_Aim of the exercise_
When you write out the records, keep every word exact and drop the pictures.

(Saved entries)
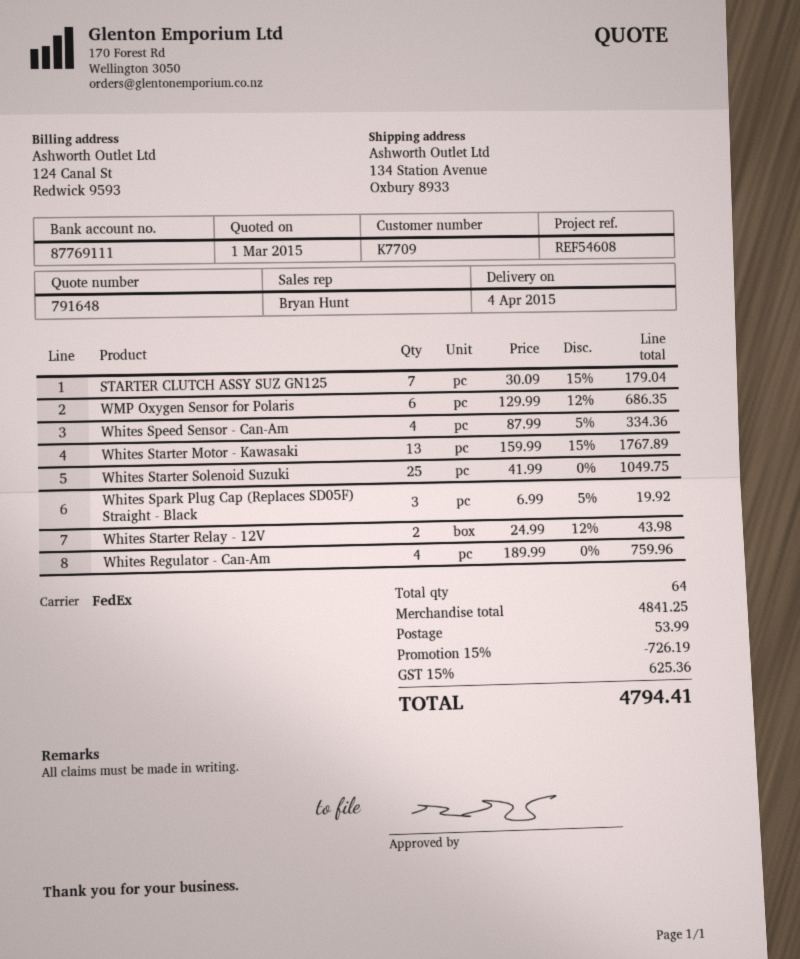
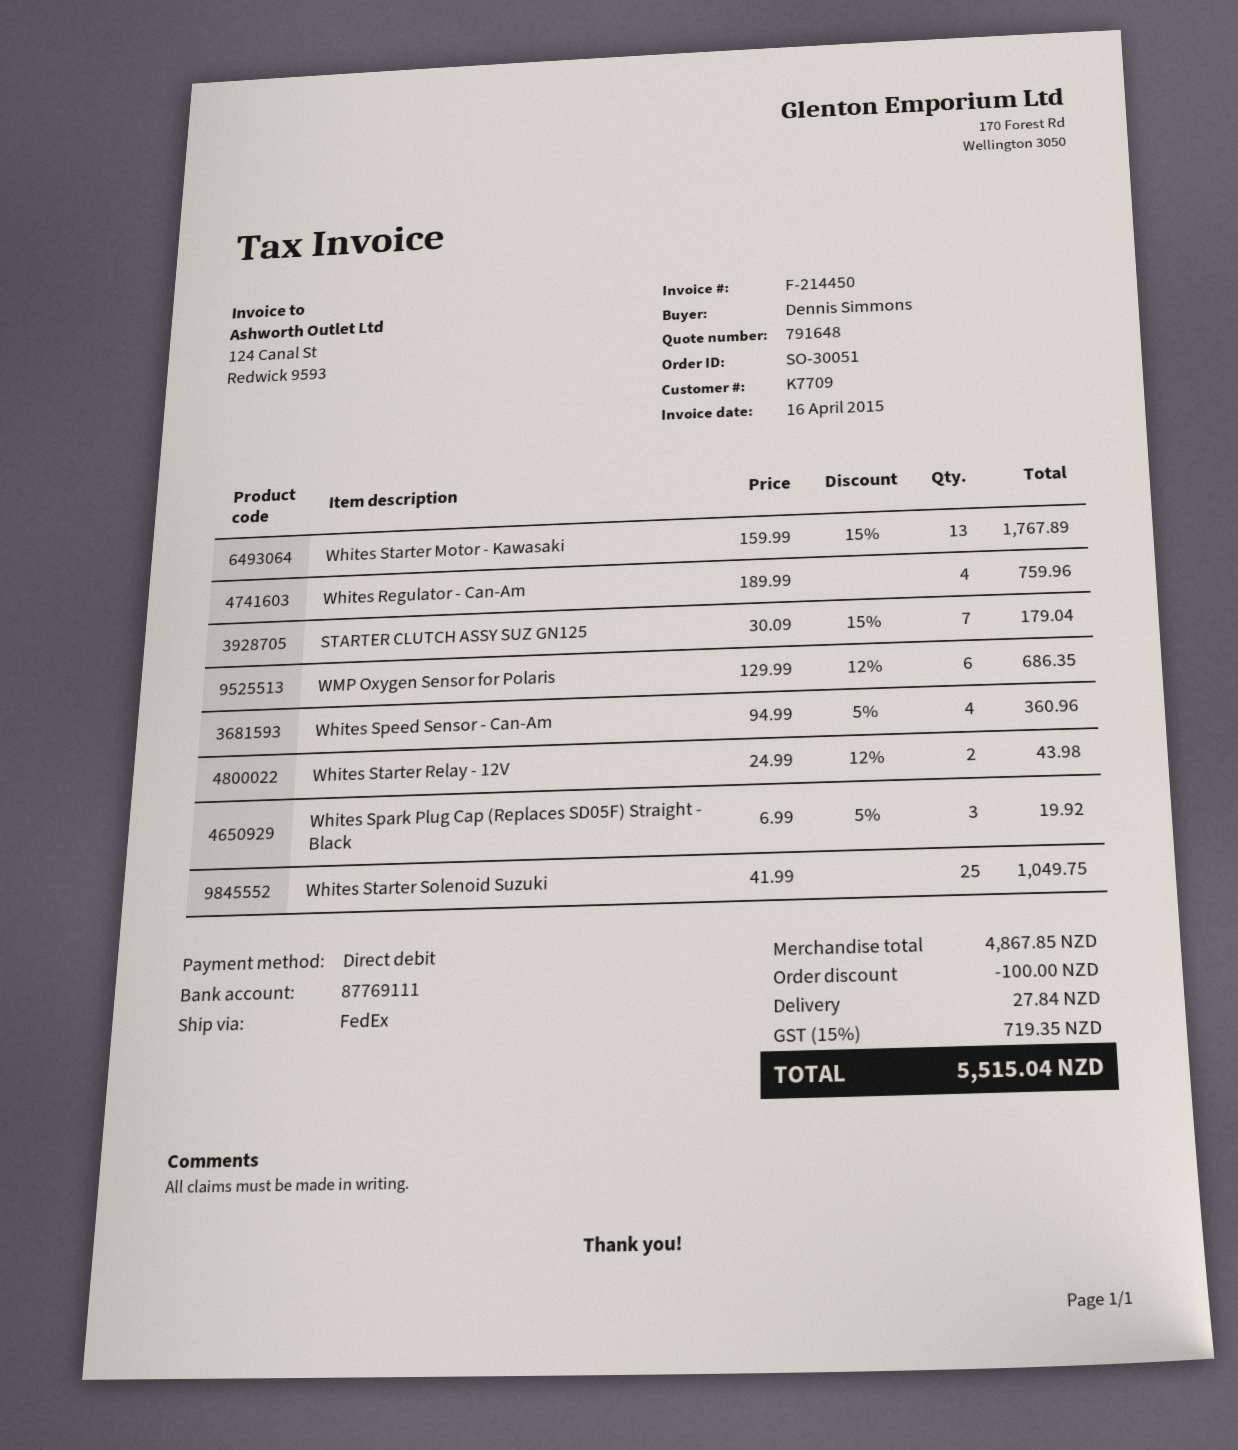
Whites Speed Sensor - Can-Am: 4 x 87.99 - 5% = 334.36 -> 4 x 94.99 - 5% = 360.96
subtotal: 4841.25 -> 4867.85
discount: 726.19 -> 100.00
shipping: 53.99 -> 27.84
tax: 15% = 625.36 -> 15% = 719.35
total: 4794.41 -> 5515.04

_Answer to this exercise_
Whites Speed Sensor - Can-Am: 4 x 87.99 - 5% = 334.36 -> 4 x 94.99 - 5% = 360.96
subtotal: 4841.25 -> 4867.85
discount: 726.19 -> 100.00
shipping: 53.99 -> 27.84
tax: 15% = 625.36 -> 15% = 719.35
total: 4794.41 -> 5515.04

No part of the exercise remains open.